Figure.1: Nanotechnology has gained significant momentum in recent decades, becoming a major area of scientific and technological development
Nano science is the study of unique properties of material between 1-100 nm and nanotechnology is the application of such research to create or modify novel objects. Commonly known as nanoscale surface area and quantum mechanical effect become important in describing properties. In recent years, a variety of materials have been synthesized into nanoparticles using the synthesis of nanoparticles from solution techniques. These materials tiny size gives them unique qualities and creates the potential for creative uses [7]. There was interest in the new disciplines of nanotechnology and nanoscience at the start of the twenty- first century. The twentieth century has been completely transformed by developments in nanotechnology and its applicability to the pharmaceutical and medical industries [8]. The simplicity and affordability of the aqueous colloidal synthetic approach make it a desirable avenue for aqueous synthesis. To produce structures and gadgets at the nanoscale, wet nanotechnology uses biological systems in aquatic conditions shown in (figure 2). It focuses on working with molecules and assembling them into larger structures from smaller parts; this frequently involves enzymes, membrane, and genetic material [9]. Dry nanotechnology manipulates and fabricates nanomaterials and structures by applying the principles of physical chemistry in a dry, liquid-free environment. Solutions for spray drying polymeric and non-polymeric nanoparticles shown in (figure 2). At the evaporating front of the droplets, the solutes and nanoparticles gather and create a shell that dries to become the hollow microparticle [10].

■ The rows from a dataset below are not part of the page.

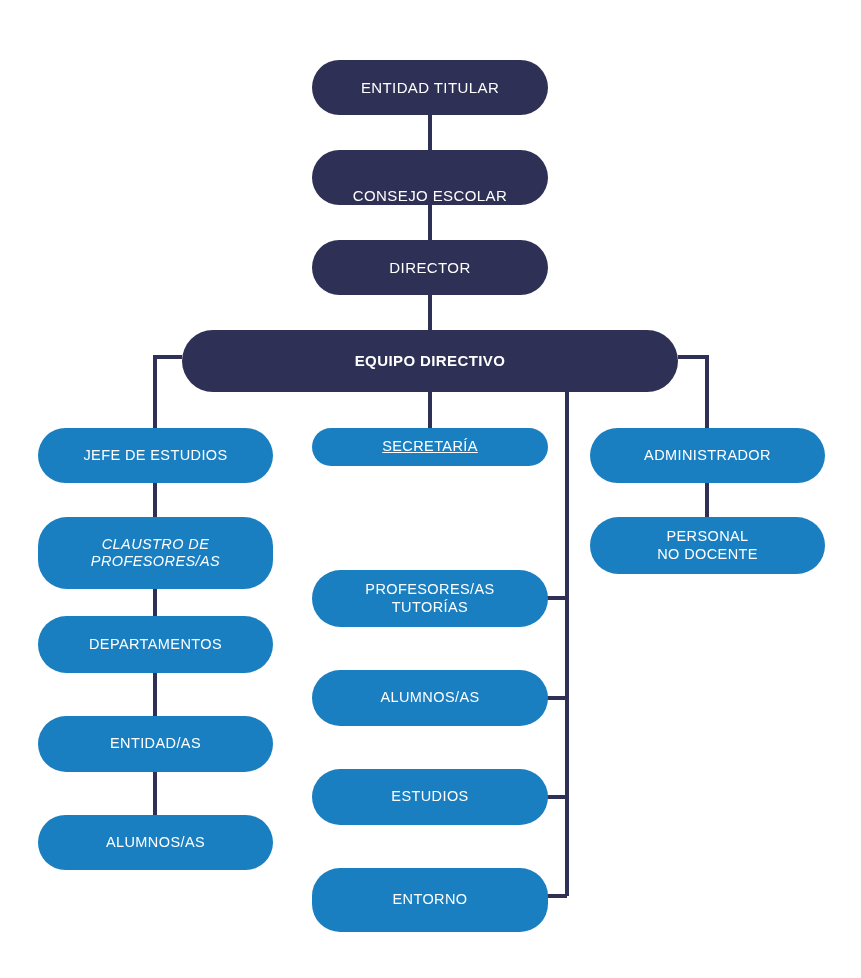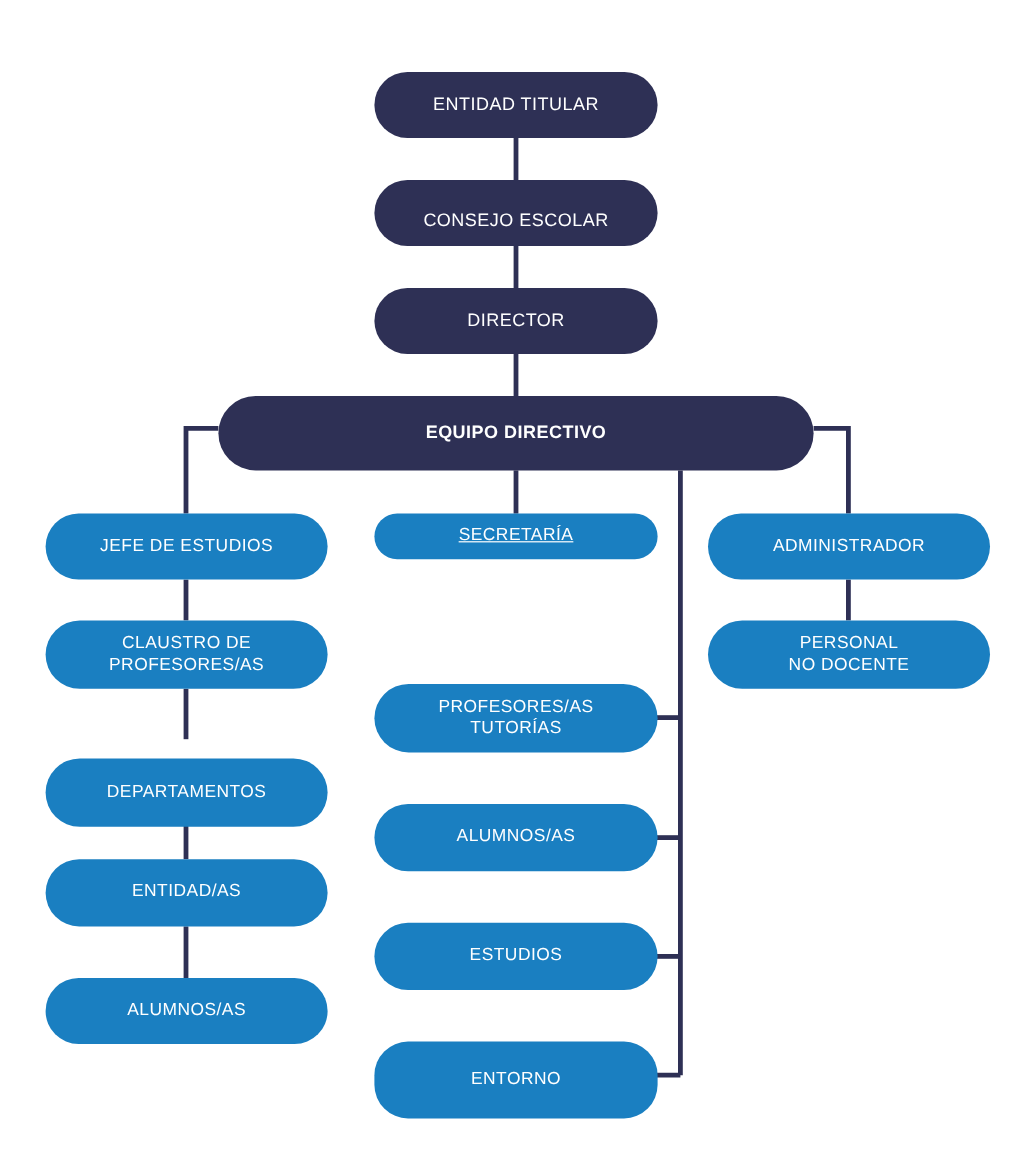"ENTIDAD TITULAR" .node { padding: 12px 10px -> 0 10px }
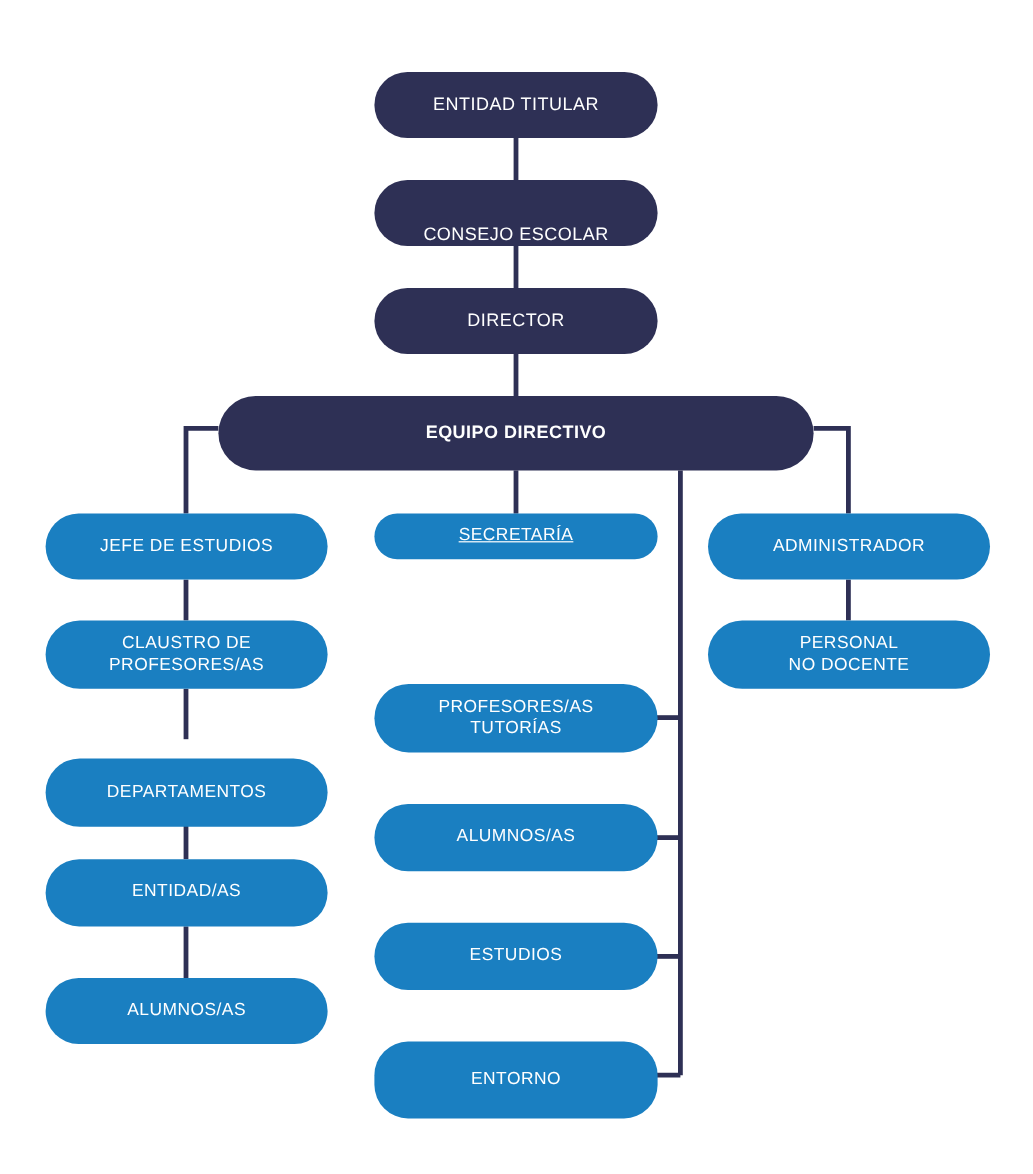"CLAUSTRO DE" .n-claustro { font-style: none -> italic; height: 57px -> 72px }
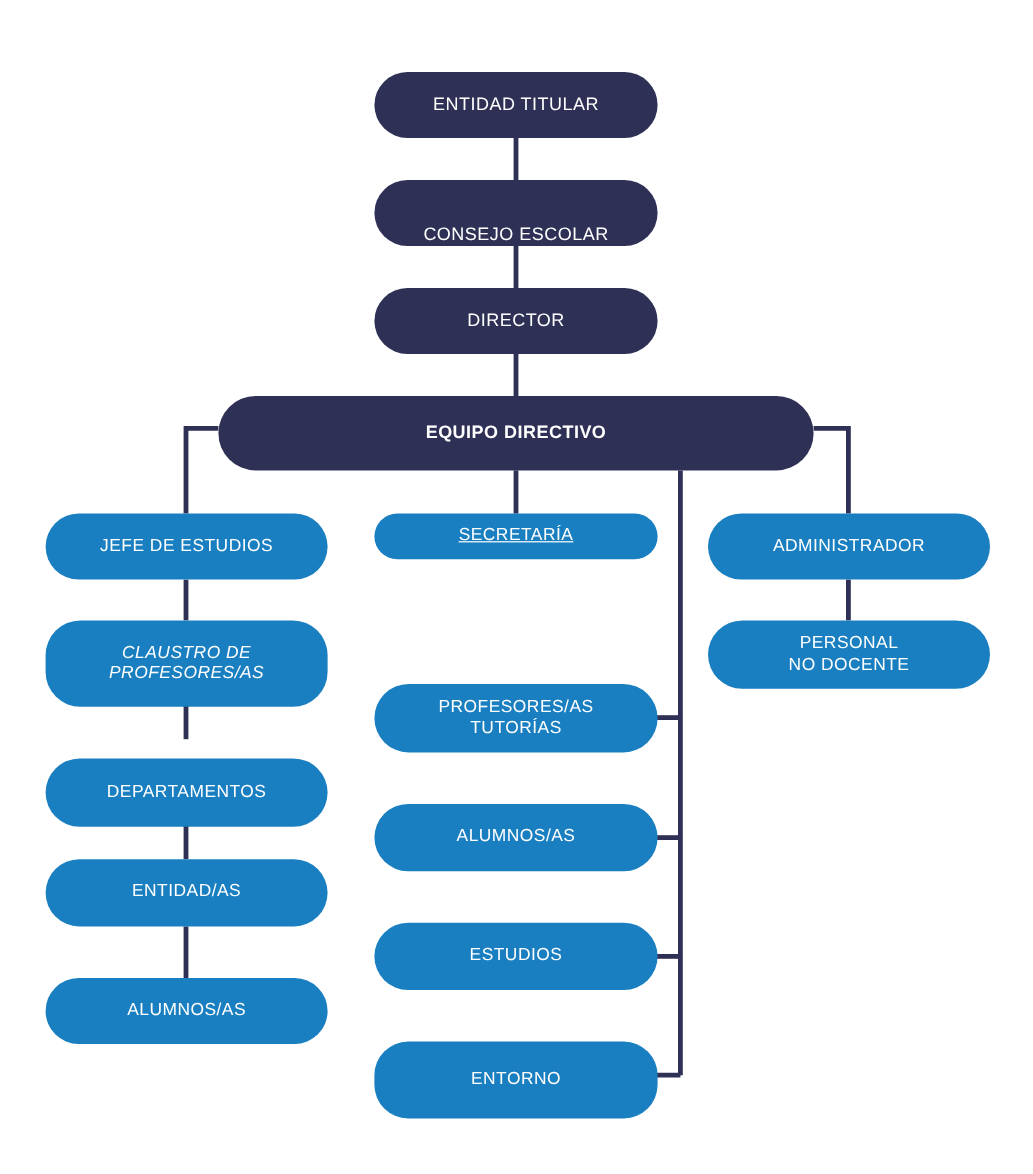"DEPARTAMENTOS" .n-deptos { margin-top: 16px -> none }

Figure 2: Wet, dry, and computational nanotechnology represent distinct approaches to manipulating materials at the nanoscale
The computational nanotechnology is to investigate, evaluate, and forecast the behavior of material and systems at the nanoscale using computer-based models, to store, control, analyze and envision nanobiotechnological knowledge, computational chemistry and traditional bioinformatics methods are needed Shown in (figure 2). Thus, a new field known as nano informatics combines the most modern and most advanced bioinformatic and computational chemistry methods [11].
Nanoparticles
The term "nanoparticle" typically refers to inorganic materials rather than individual molecules. This is the reason why nanoparticles and ultrafine particles are used interchangeably: in the 1970s and 1980s, when Granqvist and Buhrman of the United States were doing the first comprehensive fundamental investigations with nanoparticles, which were referred to as ultrafine particles in Japan. In essence, nanoparticles serve as a link between atomic or molecular structures and bulk materials, which makes them of scientific interest. The nanoscale, size-dependent properties are observable, whereas the physical properties of a bulk material remain constant regardless of its size [12]. The most basic building block of a nanostructure is a nanoparticle, which is larger than an atom or a simple molecule, which are subject to quantum mechanics, but much smaller than the world of common things, which are described by Newton's laws of motion. One of the primary features and attractions of a nanoparticle is its optical property. For instance, a 20-nm gold nanoparticle has a distinctive wine-red color. A nanoparticle of silver is grayish yellow. Nanoparticles of palladium and platinum are black [13]. Any tiny particle with a diameter between 10 and 1000 nm is called a nanoparticle. Researchers have focused a lot of emphasis on the nanoparticles' unique physical, chemical, and biological characteristics. Particularly intriguing are nanoparticles because of their extraordinary and phenomenal characteristics. These nanoparticles fall into a number of different groups, including copper, zinc, silver, and gold. Over 1814 goods that are enabled by nanoparticles have been produced employing NPs [14]. The extremely high surface to volume ratio of nanoparticles ratio upon them certain characteristics that distinguish them from the identical material in bulk and are advantageous in various areas include photonics, electronics, biomedicine, catalysis, etc. Water treatment, solar energy conversion, biomedicine, and catalysis all make use of this characteristic of nanoparticles. NPs is the most popular novel material employ as a nanoparticle because to its antibacterial catalytic qualities and lack of toxicity to humans [15].
Types Of Nanoparticles
Figure 3: Nanoparticles are generally classified into organic, inorganic, and carbon-based types
Polymeric: - Polymeric nanoparticles One of the most often used materials is polymeric nanoparticles because of their ease of synthesis and ability to be processed into a variety of features needed to create effective drug delivery systems. The use of polymeric nanoparticles has expanded over the past few decades, drawing the attention of numerous research teams. It is essential for many different types of drug delivery systems to overcome a number of their drawbacks and offers a compelling substitute for the long-term delivery of therapeutic agents for chronic administration [18].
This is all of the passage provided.